The Sigura™ A300N-GF feeder is a compact gravity feed system capable of producing high feed rates (although feed rates used for this trial were low). The feeder works with Sigura™ calcium hypochlorite tablets. A scale inhibitor in the tablets helps prevent scale build-up in the feeder for a low-maintenance chlorination solution. The unit’s precise chlorine control and highly adjustable chlorine output meets a wide variety of application needs.

The Sigura™ calcium hypochlorite tablets have long shelf life with minimal degradation – ideal for remote locations. The A300N-GF feed system’s Wave Technology dissolves tablets from the bottom, keeping unused tablets dry for producing a predictable, uniform feed rate.


Positive Changes

At the cooling towers serving the site, the A300N-GF feeders provided a consistent chlorine concentration, eliminating the need for frequent pump adjustments for the two cooling towers. Unlike when they were using bleach, getting the biocide up onto the building rooftop was not an issue.
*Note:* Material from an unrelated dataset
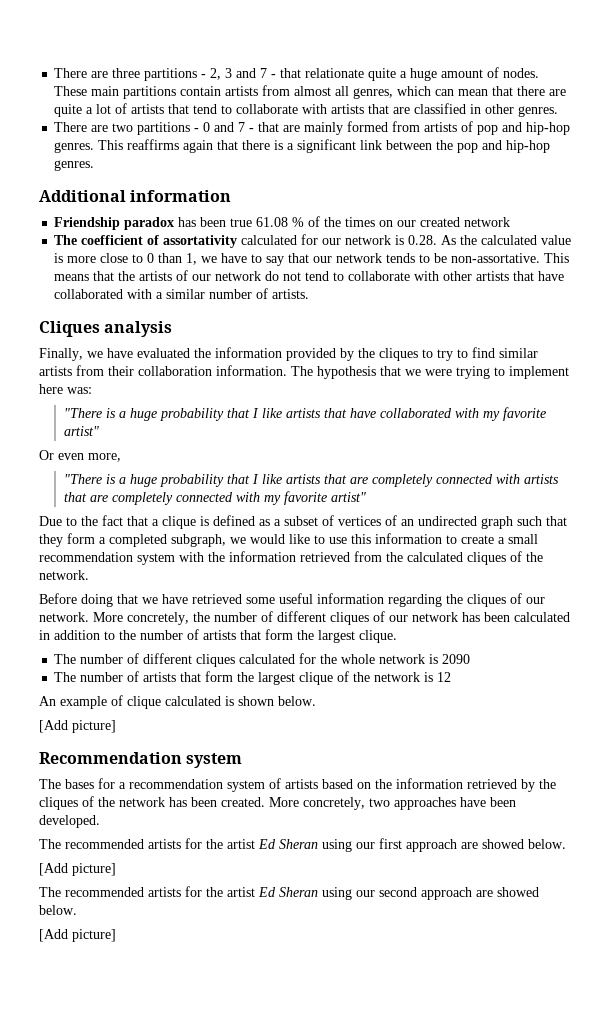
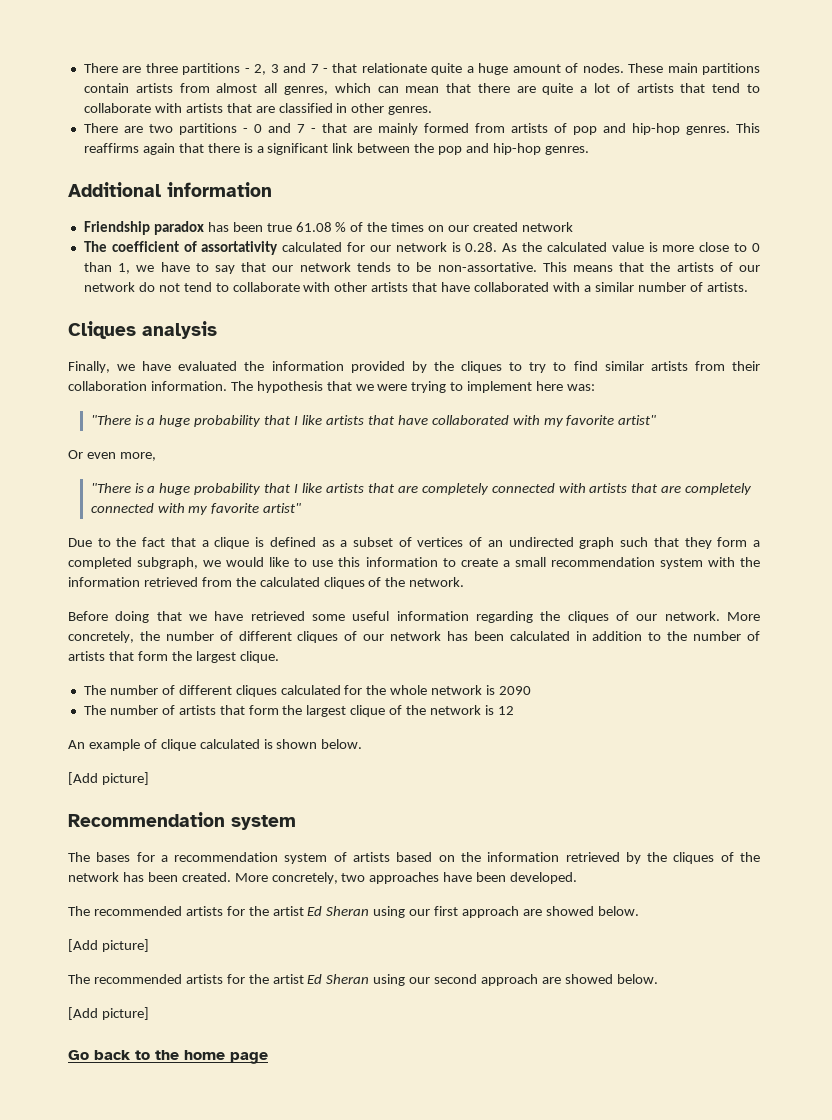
+ Go back to the home page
Here, just 24 tablets, approximately 14 pounds of product, provide sufficient available chlorine to supply both cooling towers for about 30 days.

Based on the positive results of the performance trial, not only did this large service provider switch this customer over to cal hypo, it also acquired approximately 80 additional Sigura™ A300N-GF feeders, which they are currently installing at other customer sites.

The company’s end goal is to soon have most of its similar type accounts, about 200 in total, transitioned from bleach to Sigura™ calcium hypochlorite.

Reassessing Cal Hypo to Address System & Site Challenges

Like this service company’s hundreds of customer sites, there are many cooling tower operations where the long shelf life, high concentration, and compact storage of Sigura™ calcium hypochlorite chemistry provides a number of key advantages. By switching to cal hypo, which contains 65 percent chlorine equivalent, operators or their service providers are now handling only about one-fifth the weight of liquid bleach.

For use in cooling tower applications calcium hypochlorite is best suited to low-alkalinity, low- hardness water and systems with low cycles of concentration. Sigura™ calcium hypochlorite and the Sigura™ A300N-GF feed system offer cooling tower operators and their service providers a highly effective biocide designed for controlling microorganisms to maintain system cleanliness, achieve associated production efficiency gains, and help guard against Legionella.

No large storage tanks are required when using Sigura™ cal hypo, so significant savings can be realized in reduced capital and maintenance costs. Plus, there’s no liquid biocide sitting in storage tanks losing solution strength, consistency, and value. Sigura™ calcium hypochlorite and Sigura™ engineered feed systems reliably make readily available hypochlorite solution on demand.

The company’s end goal is to have similar accounts transitioned from bleach to Sigura™ calcium hypochlorite.